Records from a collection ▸
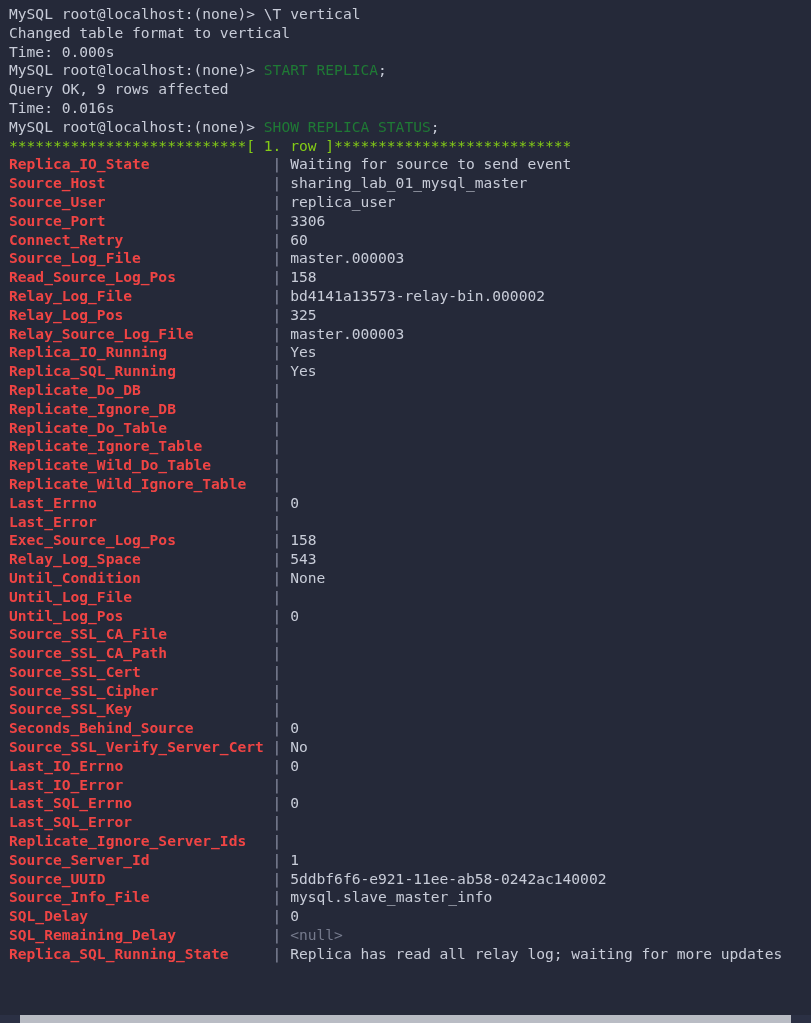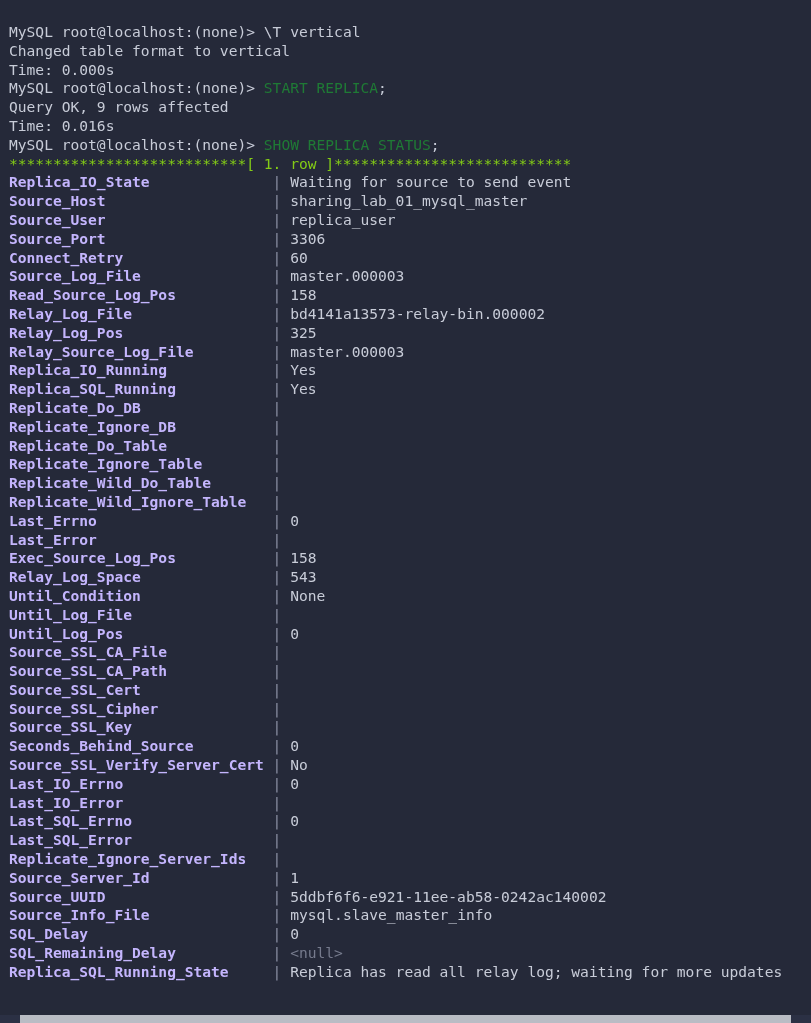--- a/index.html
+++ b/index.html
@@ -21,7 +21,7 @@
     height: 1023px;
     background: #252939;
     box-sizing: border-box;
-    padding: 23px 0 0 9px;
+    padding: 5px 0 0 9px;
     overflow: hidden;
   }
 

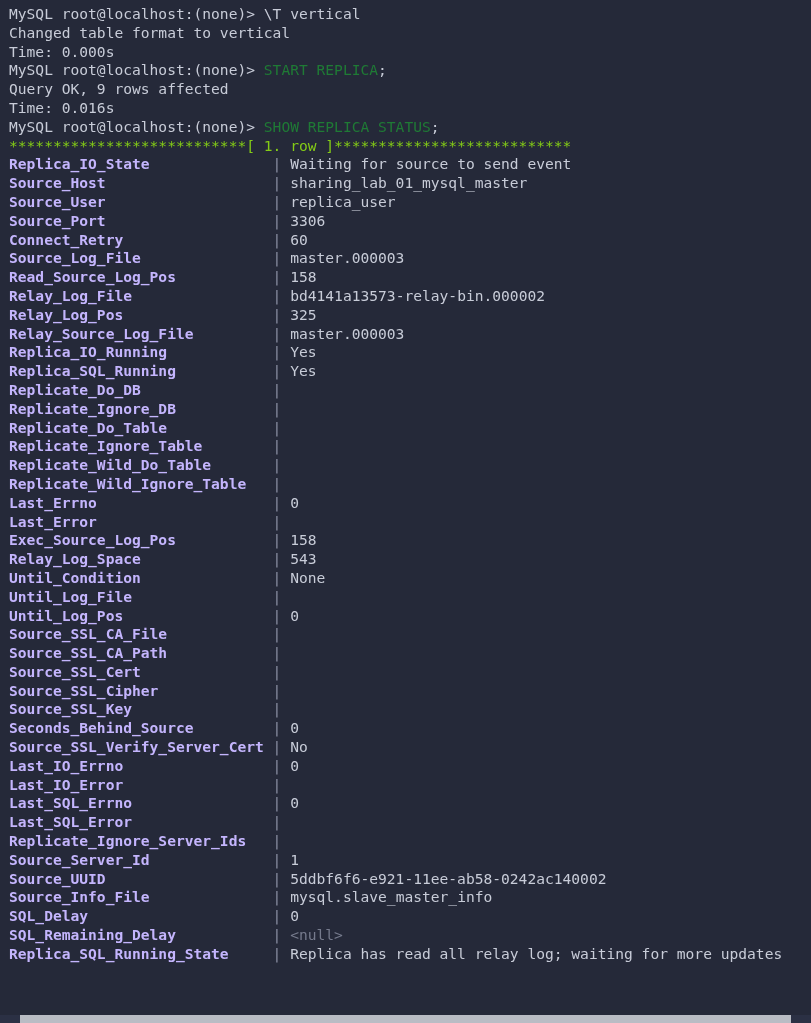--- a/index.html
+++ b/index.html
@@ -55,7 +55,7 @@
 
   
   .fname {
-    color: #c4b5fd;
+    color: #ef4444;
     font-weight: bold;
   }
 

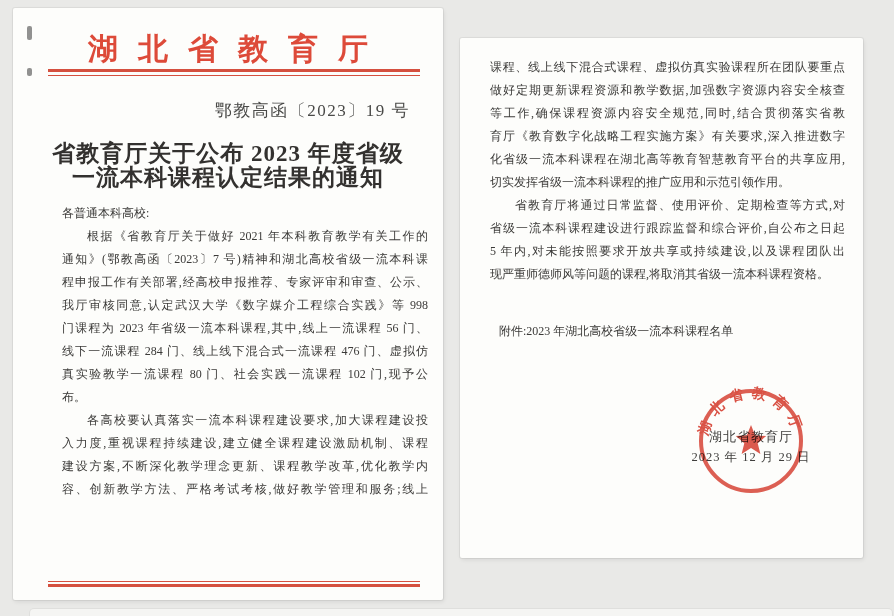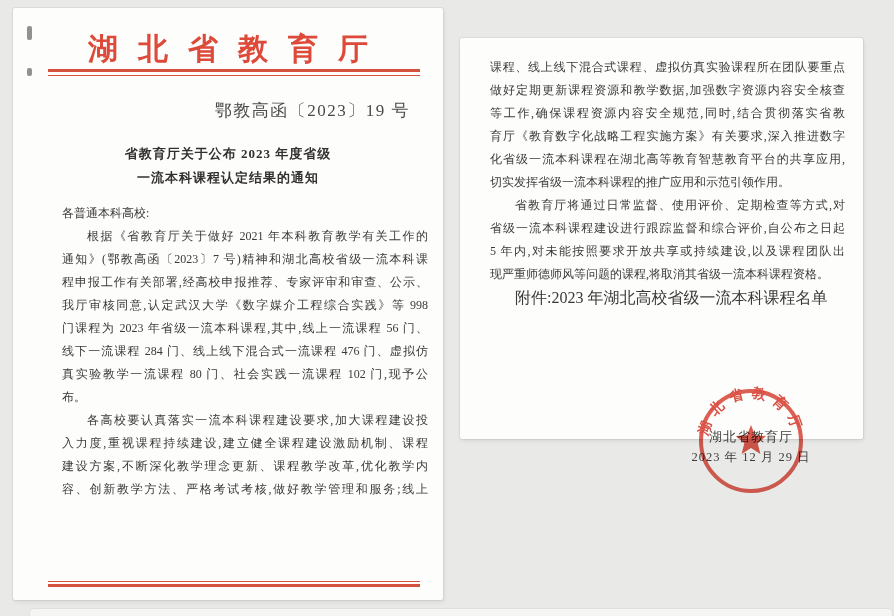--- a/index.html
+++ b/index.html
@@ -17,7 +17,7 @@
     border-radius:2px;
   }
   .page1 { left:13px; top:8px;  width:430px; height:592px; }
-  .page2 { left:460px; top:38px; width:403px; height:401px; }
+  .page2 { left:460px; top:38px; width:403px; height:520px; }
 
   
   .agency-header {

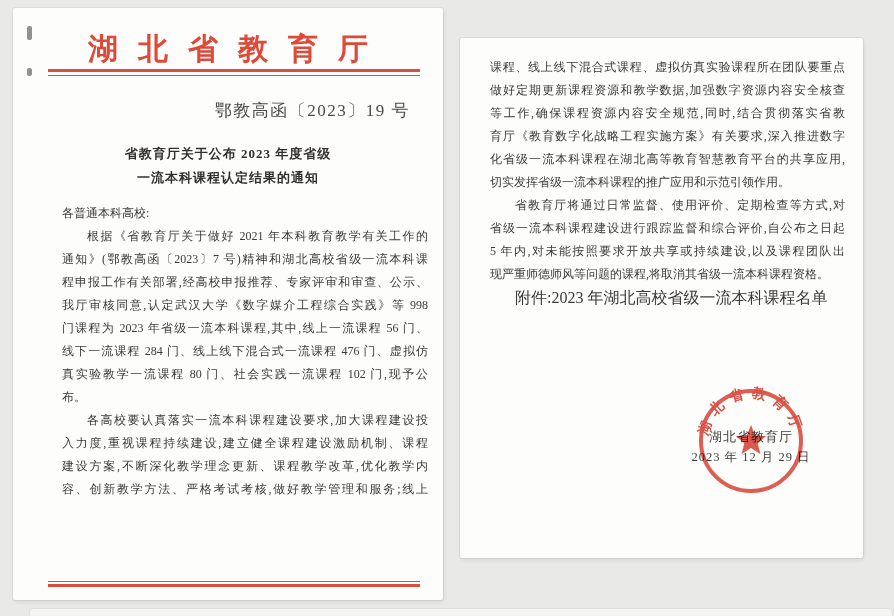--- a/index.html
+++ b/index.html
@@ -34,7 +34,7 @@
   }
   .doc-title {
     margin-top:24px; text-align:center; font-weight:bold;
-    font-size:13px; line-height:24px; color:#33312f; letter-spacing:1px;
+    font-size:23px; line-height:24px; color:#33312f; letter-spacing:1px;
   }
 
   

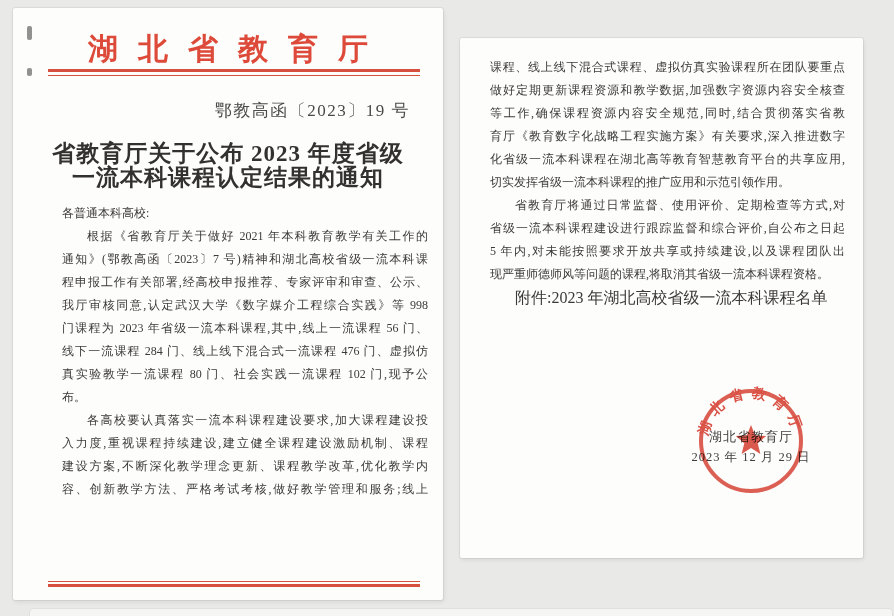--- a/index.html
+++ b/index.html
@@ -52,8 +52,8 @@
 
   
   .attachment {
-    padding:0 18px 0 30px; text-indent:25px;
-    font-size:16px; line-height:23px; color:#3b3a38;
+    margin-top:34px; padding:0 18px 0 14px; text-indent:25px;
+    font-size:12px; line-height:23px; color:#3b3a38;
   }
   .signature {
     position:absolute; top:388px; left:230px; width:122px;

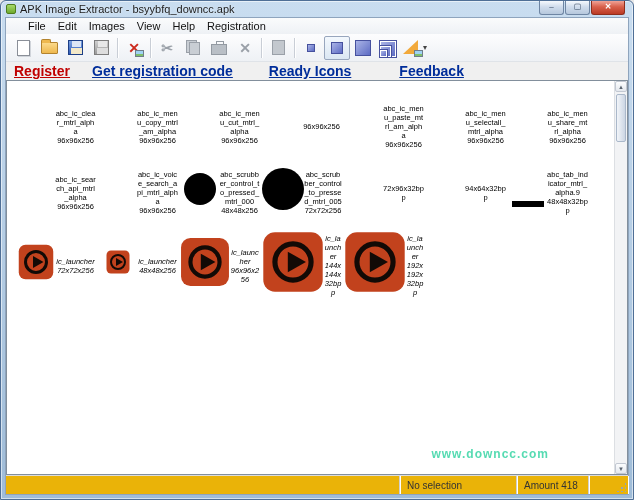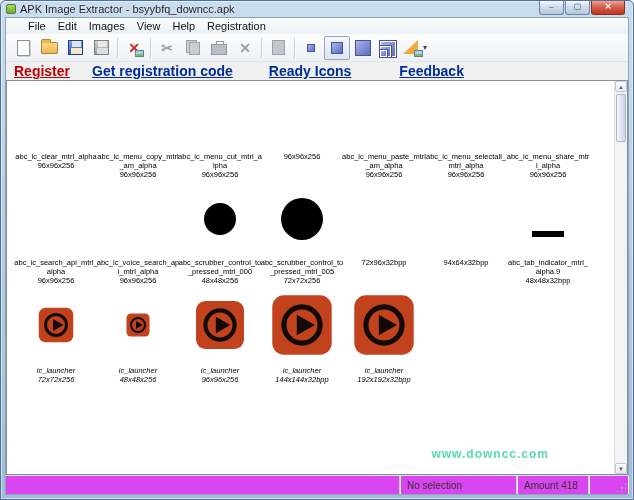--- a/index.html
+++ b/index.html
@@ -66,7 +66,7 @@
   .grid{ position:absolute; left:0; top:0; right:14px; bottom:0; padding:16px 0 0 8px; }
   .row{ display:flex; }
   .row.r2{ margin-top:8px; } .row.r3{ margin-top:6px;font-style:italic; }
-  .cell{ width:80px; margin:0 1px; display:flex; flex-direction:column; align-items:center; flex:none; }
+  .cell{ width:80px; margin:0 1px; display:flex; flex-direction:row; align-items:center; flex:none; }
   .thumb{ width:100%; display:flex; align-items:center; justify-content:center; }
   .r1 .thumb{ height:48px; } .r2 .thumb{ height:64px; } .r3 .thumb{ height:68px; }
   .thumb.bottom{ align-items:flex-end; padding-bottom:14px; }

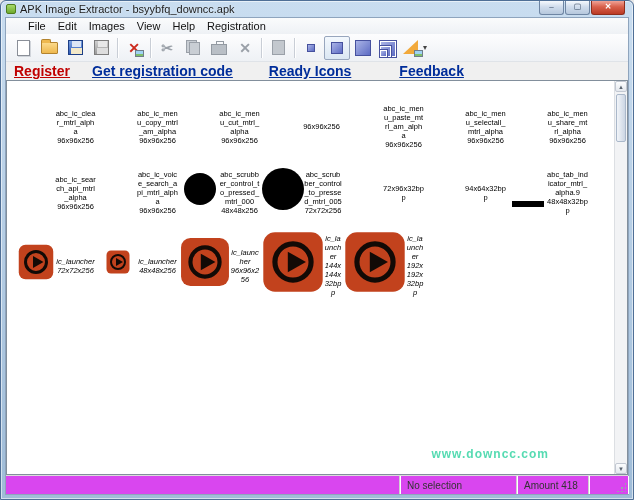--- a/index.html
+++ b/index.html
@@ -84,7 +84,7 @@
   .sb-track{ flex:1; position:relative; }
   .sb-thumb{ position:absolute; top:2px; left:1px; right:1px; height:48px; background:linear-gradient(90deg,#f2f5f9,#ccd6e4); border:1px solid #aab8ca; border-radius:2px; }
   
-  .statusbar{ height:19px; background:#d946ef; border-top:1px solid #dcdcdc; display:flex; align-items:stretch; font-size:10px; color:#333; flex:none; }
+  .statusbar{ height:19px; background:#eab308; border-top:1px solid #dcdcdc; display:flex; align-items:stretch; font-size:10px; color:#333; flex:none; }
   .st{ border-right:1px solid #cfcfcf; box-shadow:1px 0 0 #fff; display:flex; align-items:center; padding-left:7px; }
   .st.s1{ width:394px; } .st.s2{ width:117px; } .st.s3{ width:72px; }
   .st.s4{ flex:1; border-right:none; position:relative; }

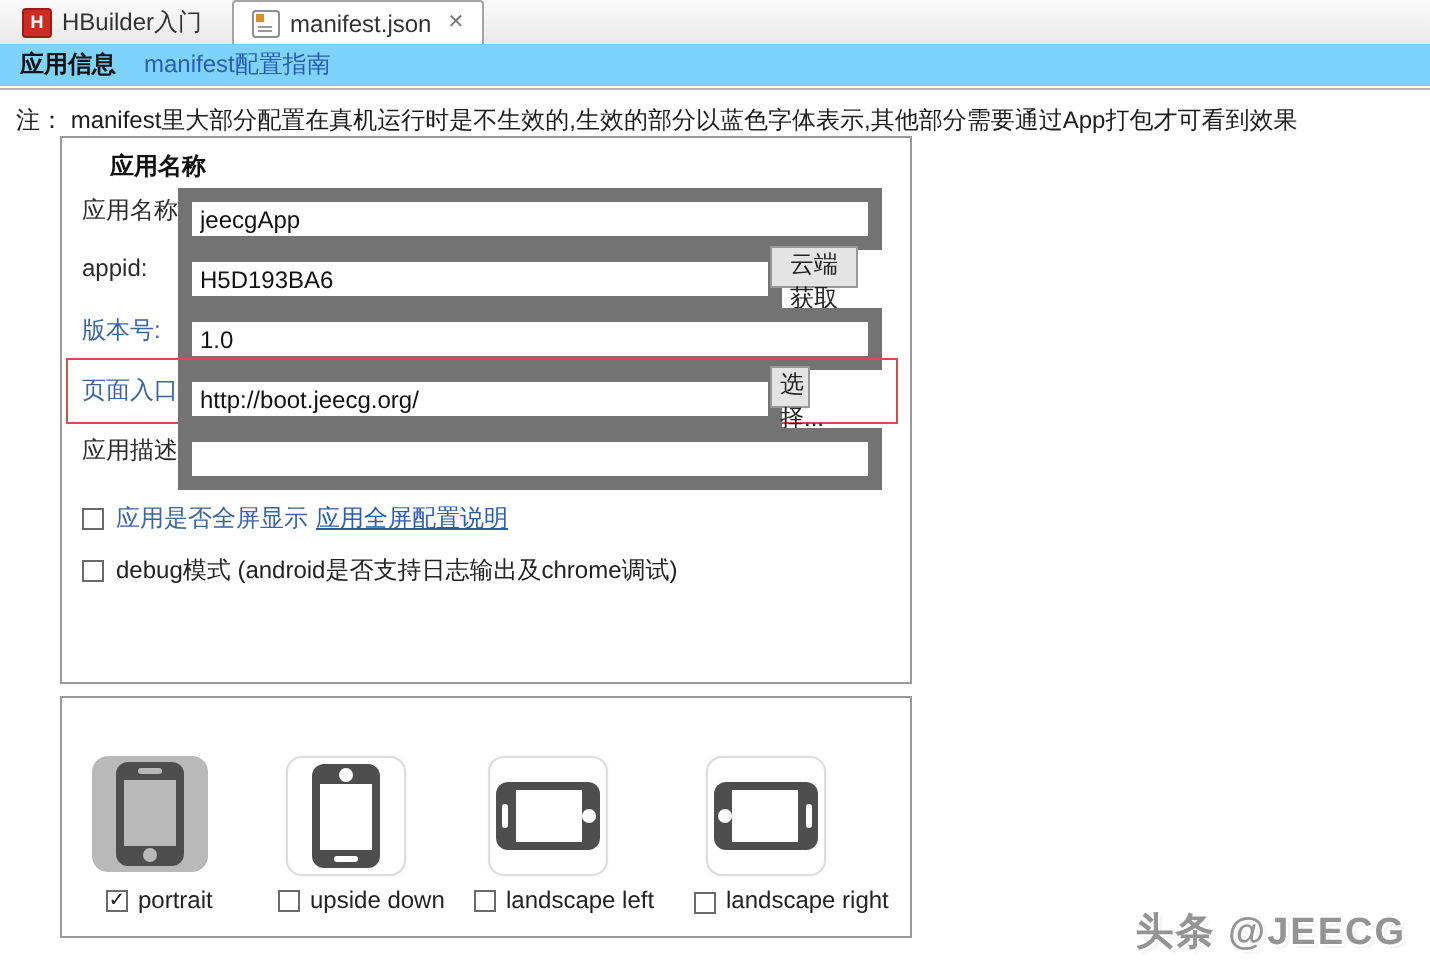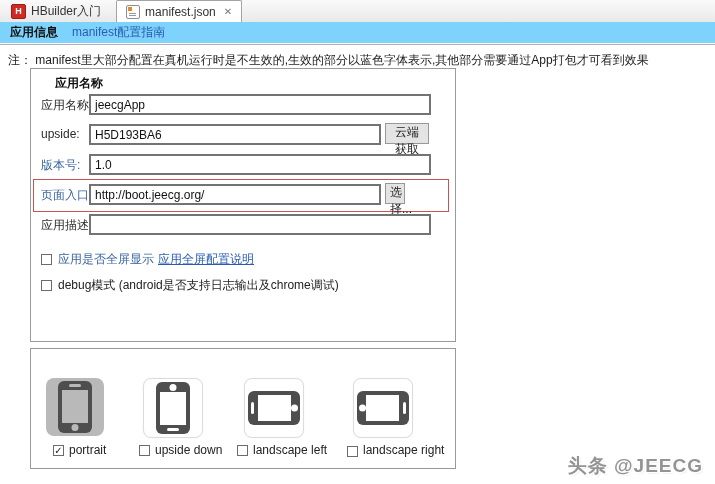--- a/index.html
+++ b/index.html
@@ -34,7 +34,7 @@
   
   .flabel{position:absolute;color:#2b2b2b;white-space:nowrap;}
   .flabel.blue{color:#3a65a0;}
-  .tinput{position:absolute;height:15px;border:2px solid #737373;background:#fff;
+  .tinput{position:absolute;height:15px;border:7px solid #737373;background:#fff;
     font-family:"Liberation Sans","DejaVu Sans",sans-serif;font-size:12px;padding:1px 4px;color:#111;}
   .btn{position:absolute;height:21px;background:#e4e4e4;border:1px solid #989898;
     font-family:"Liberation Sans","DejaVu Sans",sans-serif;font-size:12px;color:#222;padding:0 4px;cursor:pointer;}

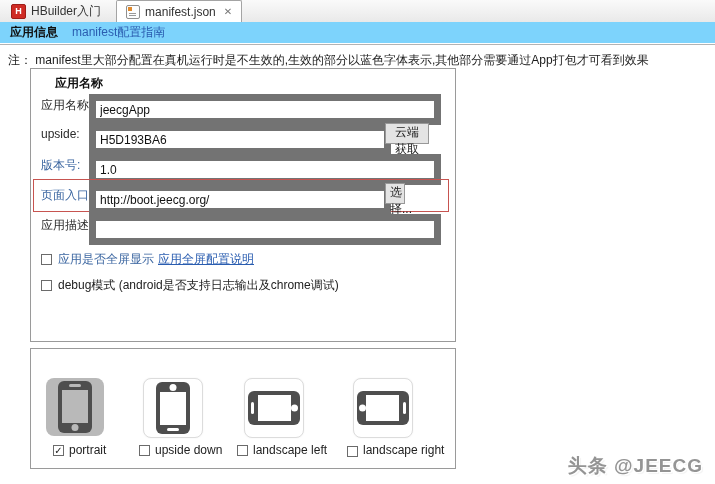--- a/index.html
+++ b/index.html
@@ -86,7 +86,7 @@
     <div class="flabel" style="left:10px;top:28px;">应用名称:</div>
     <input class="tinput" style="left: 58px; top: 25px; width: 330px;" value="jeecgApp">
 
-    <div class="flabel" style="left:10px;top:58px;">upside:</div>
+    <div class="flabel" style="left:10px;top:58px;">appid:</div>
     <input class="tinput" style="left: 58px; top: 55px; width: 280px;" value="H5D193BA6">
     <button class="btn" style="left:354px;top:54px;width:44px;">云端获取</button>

Problem to work on ▸ Your copy should match the records above exactly, except that it contains no pictures.

Written answer ▸
--- a/index.html
+++ b/index.html
@@ -21,7 +21,7 @@
     height: 1023px;
     background: #252939;
     box-sizing: border-box;
-    padding: 23px 0 0 9px;
+    padding: 5px 0 0 9px;
     overflow: hidden;
   }
 

--- a/index.html
+++ b/index.html
@@ -55,7 +55,7 @@
 
   
   .fname {
-    color: #c4b5fd;
+    color: #ef4444;
     font-weight: bold;
   }
 

--- a/index.html
+++ b/index.html
@@ -17,7 +17,7 @@
     border-radius:2px;
   }
   .page1 { left:13px; top:8px;  width:430px; height:592px; }
-  .page2 { left:460px; top:38px; width:403px; height:401px; }
+  .page2 { left:460px; top:38px; width:403px; height:520px; }
 
   
   .agency-header {

--- a/index.html
+++ b/index.html
@@ -34,7 +34,7 @@
   }
   .doc-title {
     margin-top:24px; text-align:center; font-weight:bold;
-    font-size:13px; line-height:24px; color:#33312f; letter-spacing:1px;
+    font-size:23px; line-height:24px; color:#33312f; letter-spacing:1px;
   }
 
   

--- a/index.html
+++ b/index.html
@@ -52,8 +52,8 @@
 
   
   .attachment {
-    padding:0 18px 0 30px; text-indent:25px;
-    font-size:16px; line-height:23px; color:#3b3a38;
+    margin-top:34px; padding:0 18px 0 14px; text-indent:25px;
+    font-size:12px; line-height:23px; color:#3b3a38;
   }
   .signature {
     position:absolute; top:388px; left:230px; width:122px;

--- a/index.html
+++ b/index.html
@@ -66,7 +66,7 @@
   .grid{ position:absolute; left:0; top:0; right:14px; bottom:0; padding:16px 0 0 8px; }
   .row{ display:flex; }
   .row.r2{ margin-top:8px; } .row.r3{ margin-top:6px;font-style:italic; }
-  .cell{ width:80px; margin:0 1px; display:flex; flex-direction:column; align-items:center; flex:none; }
+  .cell{ width:80px; margin:0 1px; display:flex; flex-direction:row; align-items:center; flex:none; }
   .thumb{ width:100%; display:flex; align-items:center; justify-content:center; }
   .r1 .thumb{ height:48px; } .r2 .thumb{ height:64px; } .r3 .thumb{ height:68px; }
   .thumb.bottom{ align-items:flex-end; padding-bottom:14px; }

--- a/index.html
+++ b/index.html
@@ -84,7 +84,7 @@
   .sb-track{ flex:1; position:relative; }
   .sb-thumb{ position:absolute; top:2px; left:1px; right:1px; height:48px; background:linear-gradient(90deg,#f2f5f9,#ccd6e4); border:1px solid #aab8ca; border-radius:2px; }
   
-  .statusbar{ height:19px; background:#d946ef; border-top:1px solid #dcdcdc; display:flex; align-items:stretch; font-size:10px; color:#333; flex:none; }
+  .statusbar{ height:19px; background:#eab308; border-top:1px solid #dcdcdc; display:flex; align-items:stretch; font-size:10px; color:#333; flex:none; }
   .st{ border-right:1px solid #cfcfcf; box-shadow:1px 0 0 #fff; display:flex; align-items:center; padding-left:7px; }
   .st.s1{ width:394px; } .st.s2{ width:117px; } .st.s3{ width:72px; }
   .st.s4{ flex:1; border-right:none; position:relative; }

--- a/index.html
+++ b/index.html
@@ -34,7 +34,7 @@
   
   .flabel{position:absolute;color:#2b2b2b;white-space:nowrap;}
   .flabel.blue{color:#3a65a0;}
-  .tinput{position:absolute;height:15px;border:2px solid #737373;background:#fff;
+  .tinput{position:absolute;height:15px;border:7px solid #737373;background:#fff;
     font-family:"Liberation Sans","DejaVu Sans",sans-serif;font-size:12px;padding:1px 4px;color:#111;}
   .btn{position:absolute;height:21px;background:#e4e4e4;border:1px solid #989898;
     font-family:"Liberation Sans","DejaVu Sans",sans-serif;font-size:12px;color:#222;padding:0 4px;cursor:pointer;}

--- a/index.html
+++ b/index.html
@@ -86,7 +86,7 @@
     <div class="flabel" style="left:10px;top:28px;">应用名称:</div>
     <input class="tinput" style="left: 58px; top: 25px; width: 330px;" value="jeecgApp">
 
-    <div class="flabel" style="left:10px;top:58px;">upside:</div>
+    <div class="flabel" style="left:10px;top:58px;">appid:</div>
     <input class="tinput" style="left: 58px; top: 55px; width: 280px;" value="H5D193BA6">
     <button class="btn" style="left:354px;top:54px;width:44px;">云端获取</button>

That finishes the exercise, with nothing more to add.